Human Trafficking in Michigan

Human trafficking in Michigan can present itself in a myriad of ways- from exploitative begging to underage sex work. The Human Trafficking Specialty Court in Washtenaw County was established in 2014 in order to change how trafficking cases are handled in Michigan’s legal system. In 2021, District Prosecutor Eli Savitt announced he would not prosecute those classified as consensual sex workers, and thus, since 2021 the court has been less frequently used. One advocate, Bridgette Carr of the University of Michigan Human Trafficking Law Clinic, is in support of instituting “Safe Harbor Laws'' which can protect victims under 18 by protecting them from prosecution under the assumption of victimization instead of compliance. It would help combat harmful ideas about “good” and “bad” victims hinging on survivor compliance, a current requirement often complicated by PTSD and trauma responses during court cases.

What is being done?

The Federal Government, as well as the United Nations, have expressed explicit concern about Human Trafficking, and continue to strive towards its eradication. Publications like the Department of State’s annual Trafficking in Persons ( TIP) report can serve as a gauge of areas of growth and struggle in combating international trafficking. Countless organizations exist on the local and state level to combat and prevent the issue, but more needs to be done. Consider supporting or volunteering at an at-risk youth center, or engage with anti-trafficking through advocacy efforts.
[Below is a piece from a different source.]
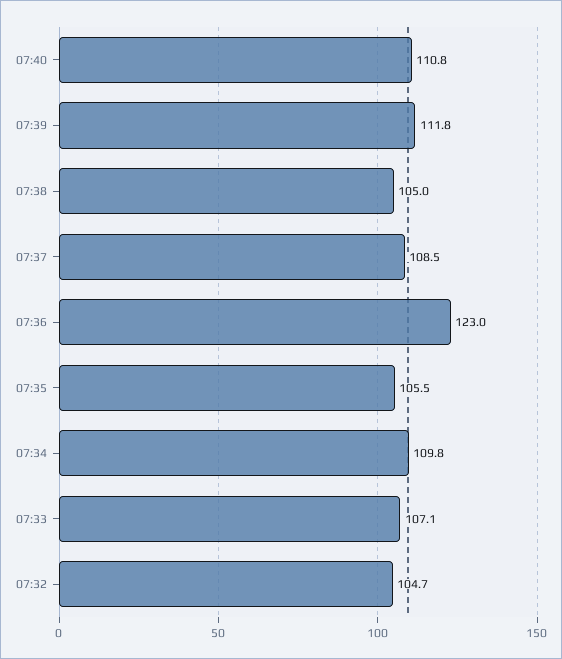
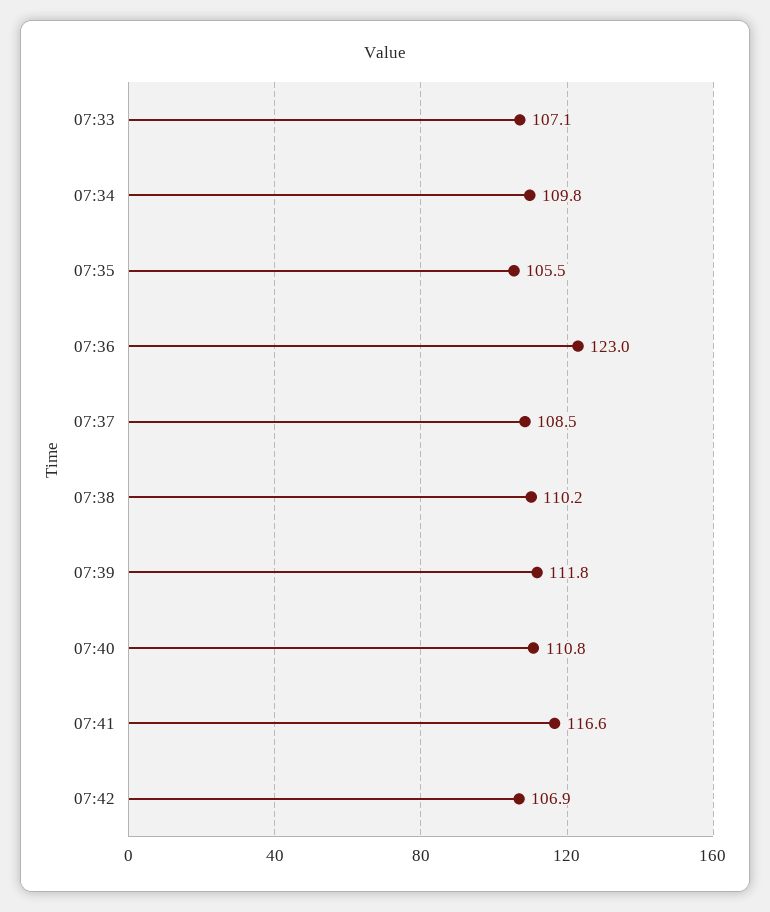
07:38: 105 -> 110.2
07:32: 104.7 -> none
07:41: none -> 116.6
07:42: none -> 106.9

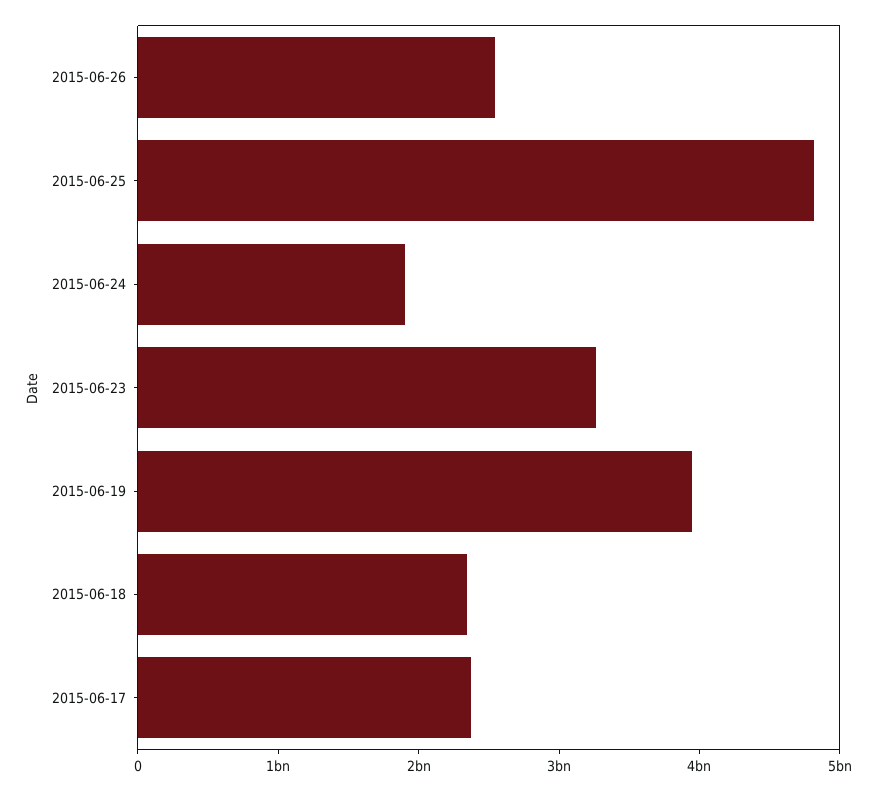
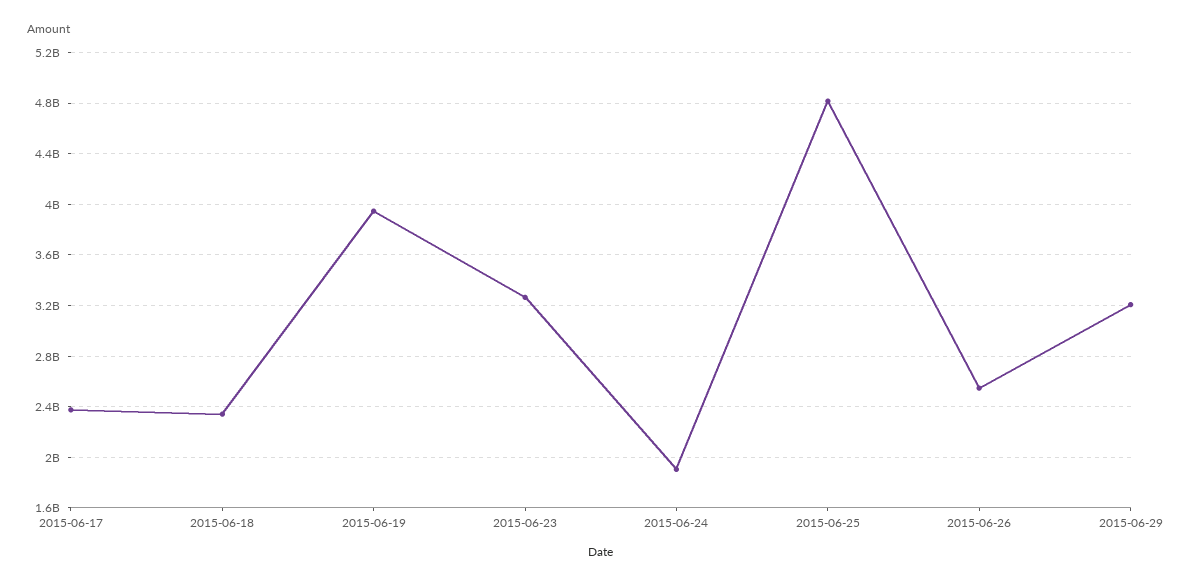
2015-06-29: none -> 3200000000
Until there is a sense of personal responsibility instilled in the general public about the role we play in trafficking, there cannot be substantial change. While we don't like to think of ourselves as victimizers, especially when it comes to issues like child trafficking, we inadvertently support systems of unfair labor practices through our purchases. All of us have eaten, purchased, driven, or used something created in some way by exploitative labor, and that is where the conversation needs to start.